WHAT IS BEING ASKED:
Search the lines of the records for the word "http", and copy every line that has it.

Top of RECORDS FOR PROCESSING

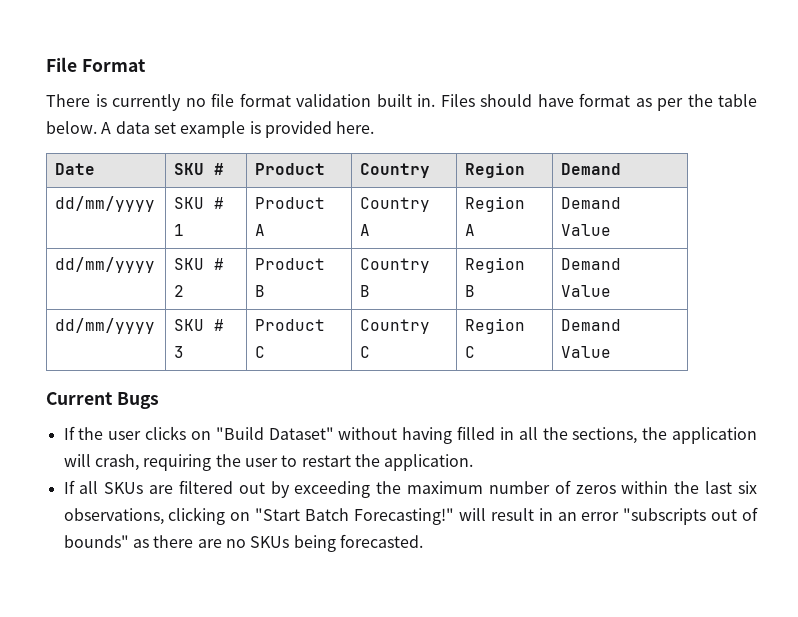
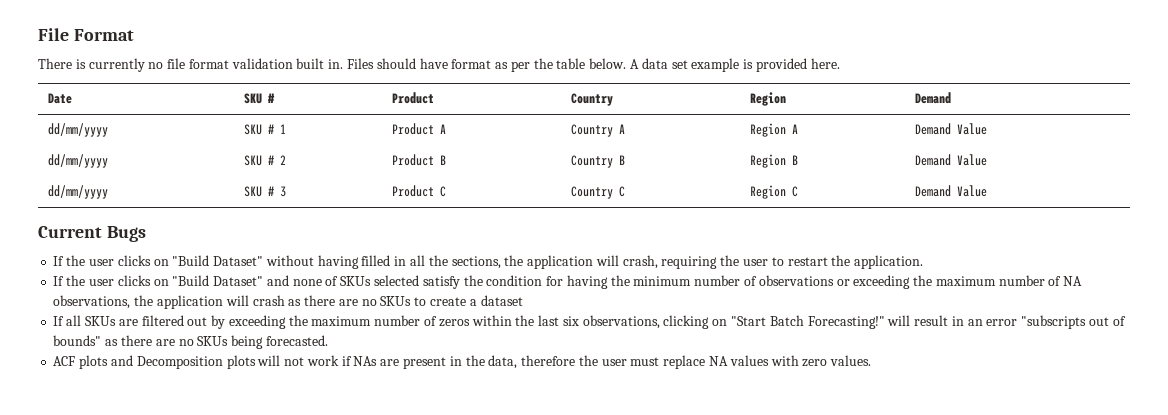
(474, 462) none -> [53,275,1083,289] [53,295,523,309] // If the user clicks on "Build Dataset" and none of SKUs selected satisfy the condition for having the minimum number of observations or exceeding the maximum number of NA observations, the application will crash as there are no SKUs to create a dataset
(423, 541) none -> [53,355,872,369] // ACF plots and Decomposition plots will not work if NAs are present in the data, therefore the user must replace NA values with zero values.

Bottom of RECORDS FOR PROCESSING
Top of RECORDS FOR PROCESSING

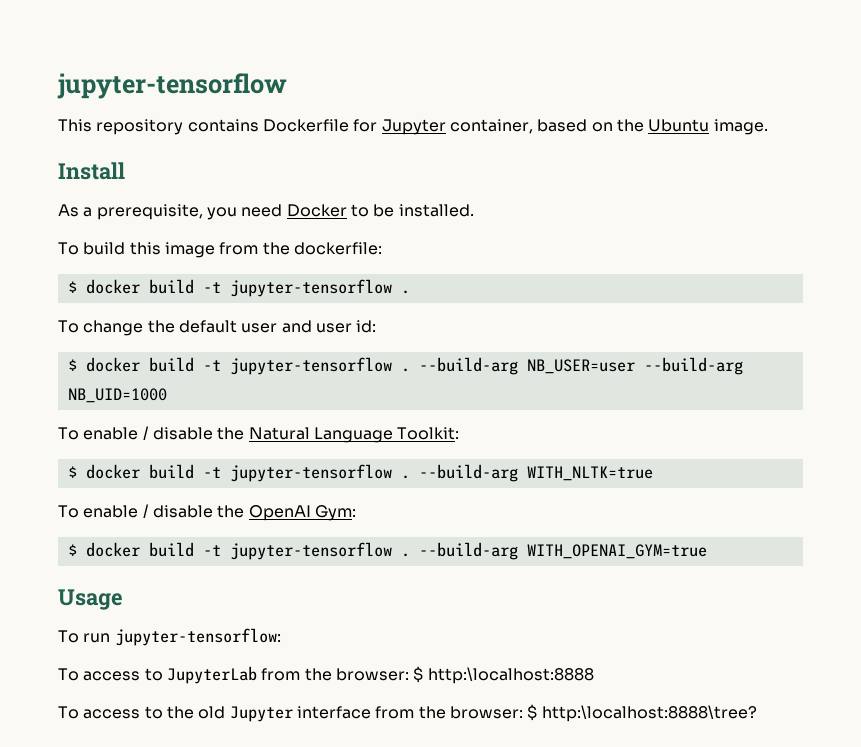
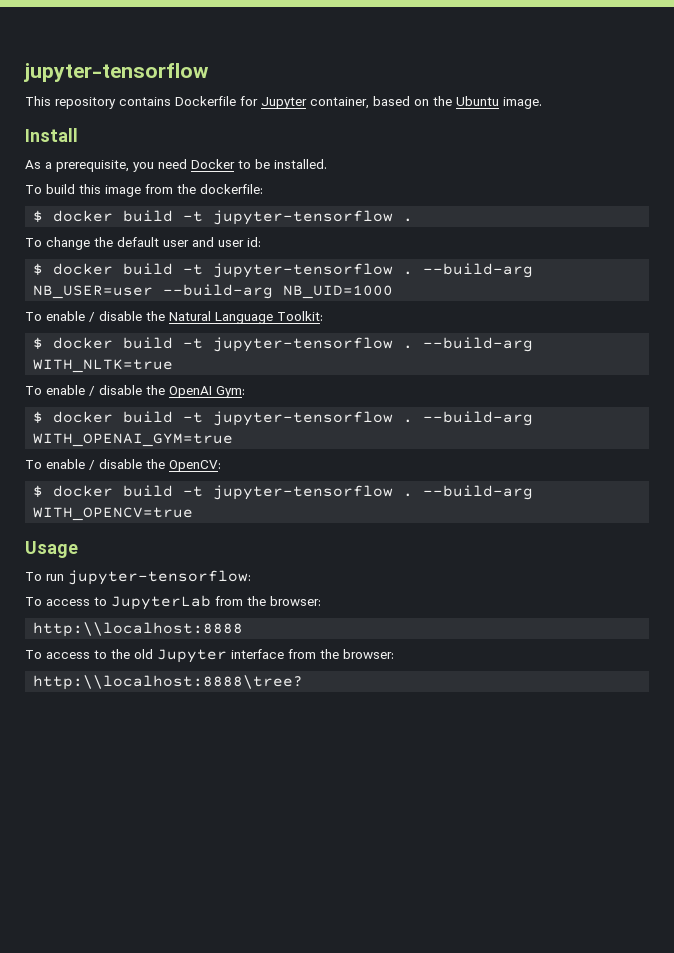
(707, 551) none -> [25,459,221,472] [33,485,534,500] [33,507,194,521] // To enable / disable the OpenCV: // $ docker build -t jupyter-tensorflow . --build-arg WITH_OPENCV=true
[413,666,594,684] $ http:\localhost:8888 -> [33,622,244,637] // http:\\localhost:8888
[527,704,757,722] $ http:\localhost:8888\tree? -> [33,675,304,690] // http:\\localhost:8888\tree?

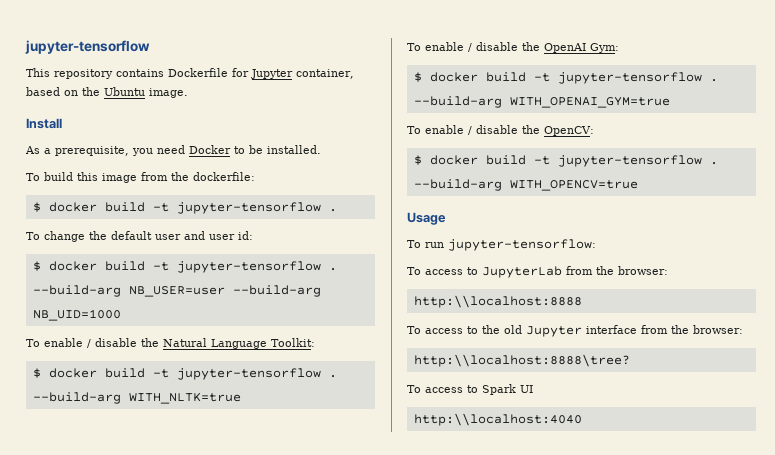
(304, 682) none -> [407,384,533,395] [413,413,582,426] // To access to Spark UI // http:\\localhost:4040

Bottom of RECORDS FOR PROCESSING

EXERCISE RESPONSE:
[413,666,594,684] $ http:\localhost:8888 -> [33,622,244,637] // http:\\localhost:8888
[527,704,757,722] $ http:\localhost:8888\tree? -> [33,675,304,690] // http:\\localhost:8888\tree?
(304, 682) none -> [407,384,533,395] [413,413,582,426] // To access to Spark UI // http:\\localhost:4040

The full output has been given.